In the past, I have countered this fear by exploring the value of Presence, the unique junction of life playing out in real space and time through our shared attention. This idea, of the intrinsic value of liveness, is something most of us believe in without question.

But the idea of Presence, of a unique identity expressing itself in a particular place and time, has been shattered by our increasing engagement in the online world; where place, time, and identity are fluid, where connection is incredibly intimate and yet disconnected from the body; where community is unbound by the responsibilities of physical proximity.

We have entered an age of quantum personality, where an identity can't be said to reside in anyone place or time, but is rather a series of probabilities dependent on who is observing, when, and with what platform; where nothing is local.

And what does that mean for theatre, which is above all the art of here and now, of a local presence, of intimate identities sharing the same air?

Says Shirky in a different context: "organizations that are founded to solve problems end up committed to the preservation of the problems. So Trentway-Wagar, an Ontario-based bus company, sues PickupPal, an online ride-sharing service, because T-W isn’t committed to solving transportation problems. It’s committed to solving transportation problems with buses. In the media world, Britannica is now committed to making reference works that can’t easily be referred to, and the music industry is now distributing music that can’t easily be shared because new ways of distributing music undermine the old business model."

Is theatre a bus, an encyclopedia, an album; and archaic means to an end? Or is it the thing itself?

I don't have answers, but this question comes to me again with greater urgency than ever, as what it means to be human continues to rapidly shift beneath our feet.

1 comments »

  • DPS said:  

    "We have entered an age of quantum personality, where an identity can't be said to reside in anyone place or time, but is rather a series of probabilities dependent on who is observing, when, and with what platform; where nothing is local."

    And of course, this has ALWAYS been the case. But what we've come to is an age in which we can recognize this in a fairly concrete way because the vocabulary and symbol systems are readily apparent to do so.

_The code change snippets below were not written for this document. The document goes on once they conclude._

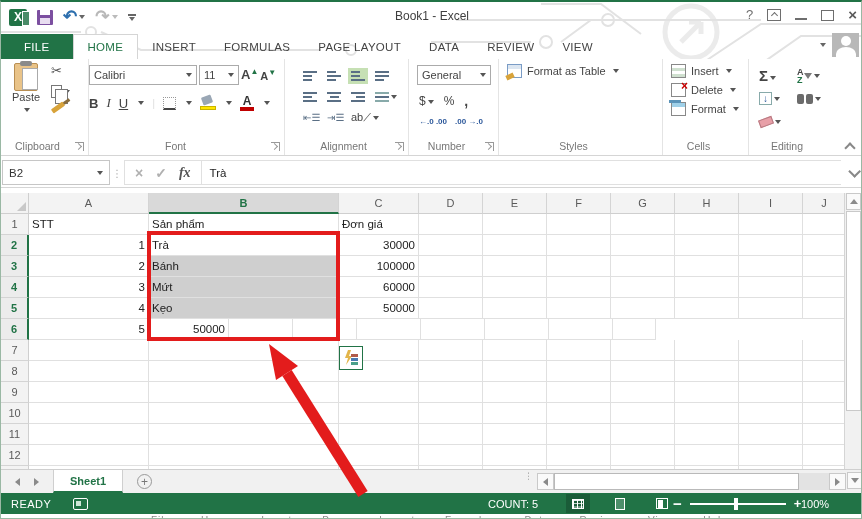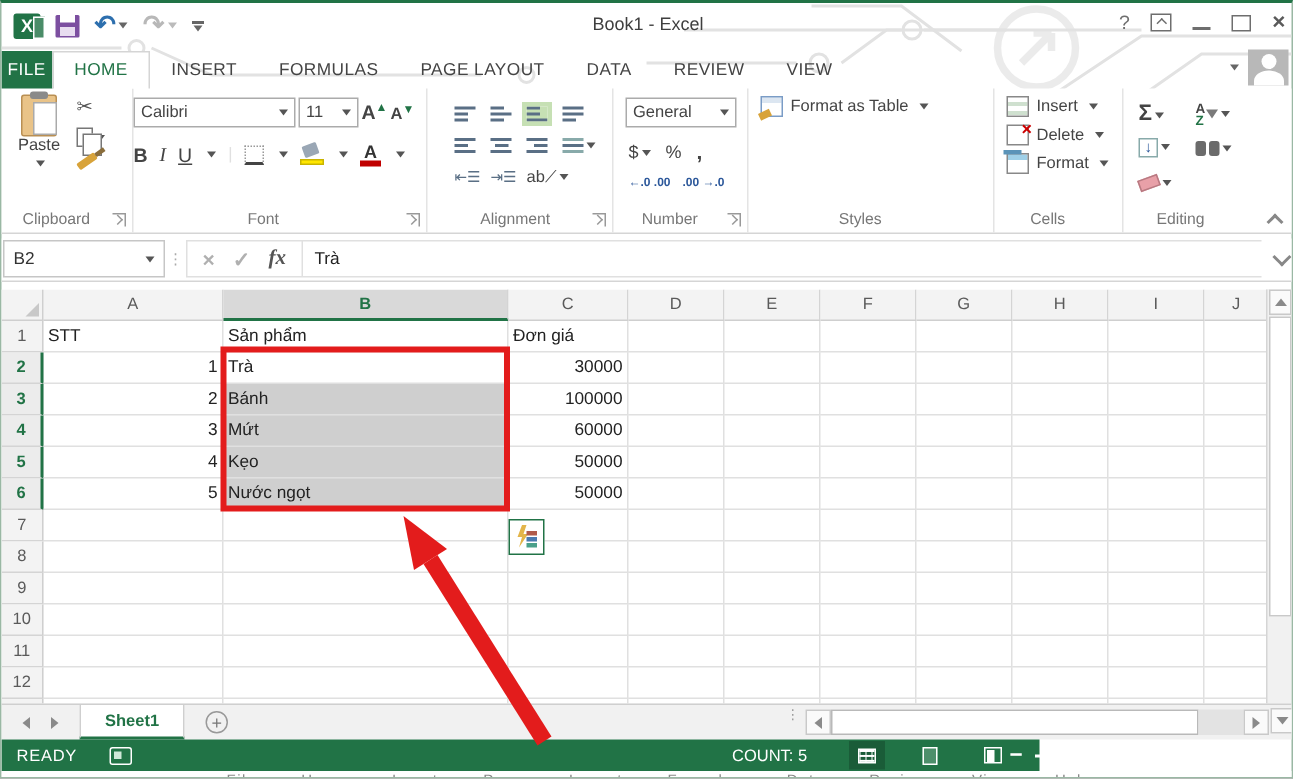--- a/index.html
+++ b/index.html
@@ -29,21 +29,21 @@
   .wc{font-size:13px;color:#6e6e6e;cursor:pointer;line-height:18px;}
   .wc-box{width:13px;height:11px;border:1px solid #6e6e6e;}
   .wc-min{width:12px;height:3px;border-bottom:2px solid #6e6e6e;margin-top:6px;}
   .wc-ribbonopt{width:14px;height:12px;border:1px solid #6e6e6e;position:relative;}
   .wc-ribbonopt::after{content:"";position:absolute;left:4px;top:3px;width:4px;height:4px;border-left:1px solid #6e6e6e;border-top:1px solid #6e6e6e;transform:rotate(45deg);}
   .wc-close{font-size:15px;color:#5a5a5a;font-weight:bold;}
 
   
   .tabrow{position:absolute;top:30px;left:0;width:862px;height:27px;display:flex;align-items:flex-end;}
   .tab{height:25px;padding:0 14px;font-size:11.5px;display:flex;align-items:center;color:#444;letter-spacing:.3px;cursor:pointer;position:relative;z-index:3;}
-  .tab.file{background:#217346;color:#fff;padding:0 4px;height:25px;}
+  .tab.file{background:#217346;color:#fff;padding:0 23px;height:25px;}
   .tab.active{background:#fff;color:#217346;border:1px solid #d5d5d5;border-bottom:none;}
   .tabrow-right{position:absolute;right:4px;bottom:2px;display:flex;align-items:center;gap:6px;}
   .avatar-box{width:27px;height:24px;background:#b8b8b8;position:relative;overflow:hidden;}
   .avatar-box .head{position:absolute;left:8.5px;top:3px;width:10px;height:10px;border-radius:50%;background:#fff;}
   .avatar-box .body{position:absolute;left:3.5px;top:14px;width:20px;height:14px;border-radius:50% 50% 0 0;background:#fff;}
 
   
   .ribbon{position:absolute;top:57px;left:0;width:862px;height:97px;background:#fff;border-bottom:1px solid #d5d5d5;font-size:11px;color:#444;}
   .rgroup{position:absolute;top:0;height:96px;border-right:1px solid #e4e4e4;}
   .rgroup-label{position:absolute;bottom:3px;left:0;right:14px;text-align:center;color:#777;font-size:10.5px;}
@@ -170,21 +170,21 @@
   .newsheet{display:flex;align-items:center;padding:0 14px;color:#777;}
   .newsheet .plus{width:15px;height:15px;border:1px solid #999;border-radius:50%;display:flex;align-items:center;justify-content:center;font-size:12px;color:#777;}
   .hscroll{position:absolute;right:17px;top:2px;height:19px;display:flex;align-items:center;}
   .hs-btn{width:17px;height:17px;background:#fafafa;border:1px solid #c9c9c9;display:flex;align-items:center;justify-content:center;}
   .hs-thumb{width:245px;height:17px;background:#fff;border:1px solid #b9b9b9;}
   .hs-track{width:30px;height:17px;background:#e3e3e3;}
   .tab-dots{position:absolute;right:330px;top:4px;color:#999;font-size:9px;letter-spacing:0;line-height:5px;text-align:center;}
   .vdown-box{position:absolute;right:0;top:2px;width:16px;height:17px;background:#fafafa;border:1px solid #c9c9c9;display:flex;align-items:center;justify-content:center;}
 
   
-  .statusbar{position:absolute;top:491px;left:0;width:692px;height:21px;background:#217346;color:#fff;display:flex;align-items:center;font-size:11px;}
+  .statusbar{position:absolute;top:491px;left:0;width:862px;height:21px;background:#217346;color:#fff;display:flex;align-items:center;font-size:11px;}
   .sb-ready{margin-left:10px;letter-spacing:.5px;}
   .sb-macro{margin-left:22px;width:15px;height:12px;border:1px solid #fff;border-radius:2px;position:relative;}
   .sb-macro::after{content:"";position:absolute;left:2px;top:2px;width:5px;height:5px;background:#cfe8d8;}
   .sb-count{position:absolute;left:487px;}
   .sb-views{position:absolute;left:565px;display:flex;gap:18px;align-items:center;}
   .sb-view{width:24px;height:19px;display:flex;align-items:center;justify-content:center;cursor:pointer;}
   .sb-view.active{background:#1a5c38;}
   .vi-grid{width:12px;height:10px;border:1px solid #fff;background:linear-gradient(#fff 1px,transparent 1px) 0 0/12px 3.3px,linear-gradient(90deg,#fff 1px,transparent 1px) 0 0/4px 10px;}
   .vi-page{width:10px;height:12px;border:1px solid #fff;background:#fff3;}
   .vi-break{width:12px;height:11px;border:1px solid #fff;position:relative;}
@@ -546,21 +546,20 @@
         <div class="cell" style="width: 64px;"></div>
         <div class="cell" style="width: 64px;"></div>
         <div class="cell" style="width: 64px;"></div>
         <div class="cell" style="width: 64px;"></div>
         <div class="cell" style="width: 64px;"></div>
         <div class="cell" style="width: 43px;"></div>
       </div>
       <div class="gridrow" style="top: 126px;">
         <div class="rowhdr sel">6</div>
         <div class="cell num" style="width: 120px;">5</div>
-        <div class="cell fill" style="width: 190px;">Nước ngọt</div>
         <div class="cell num" style="width: 80px;">50000</div>
         <div class="cell" style="width: 64px;"></div>
         <div class="cell" style="width: 64px;"></div>
         <div class="cell" style="width: 64px;"></div>
         <div class="cell" style="width: 64px;"></div>
         <div class="cell" style="width: 64px;"></div>
         <div class="cell" style="width: 64px;"></div>
         <div class="cell" style="width: 43px;"></div>
       </div>
       <div class="gridrow" style="top: 147px;">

It's a lesson that doesn't have to be taught through some esoteric school of mysticism; it's right there in front of our eyes (if we choose to see).

    Marshall McLuhan's theories on media are incredibly pertinent to all of this. His definition of technology was anything that extended the body/senses. The car or bicycle is an extension of the foot, for example -- but he made sure to specify that at the same time technology is amplifying the senses, it's also amputating them to some degree. By riding in a car, you don't get the same feel of the ground beneath your feet, for example.

    McLuhan considered the electric age of television and film to be an extension of the human central nervous system. I would posit that the computer, now in conjunction with the internet, is an extension of the brain -- of consciousness itself. Unfortunately, I think it "amputates" our empathy through abstraction.

    Still, the question then becomes, how do we want to use that enhanced consciousness? As children, it's perfectly fine to dwell in one's own dream-world, with imaginary friends, creating worlds of our creation. I think that's where we're at in our developmental relationship with the technology.

    Eventually we'll move beyond that when we're ready. But I do have difficulty with children being scolded for being children. Even if those children are adults.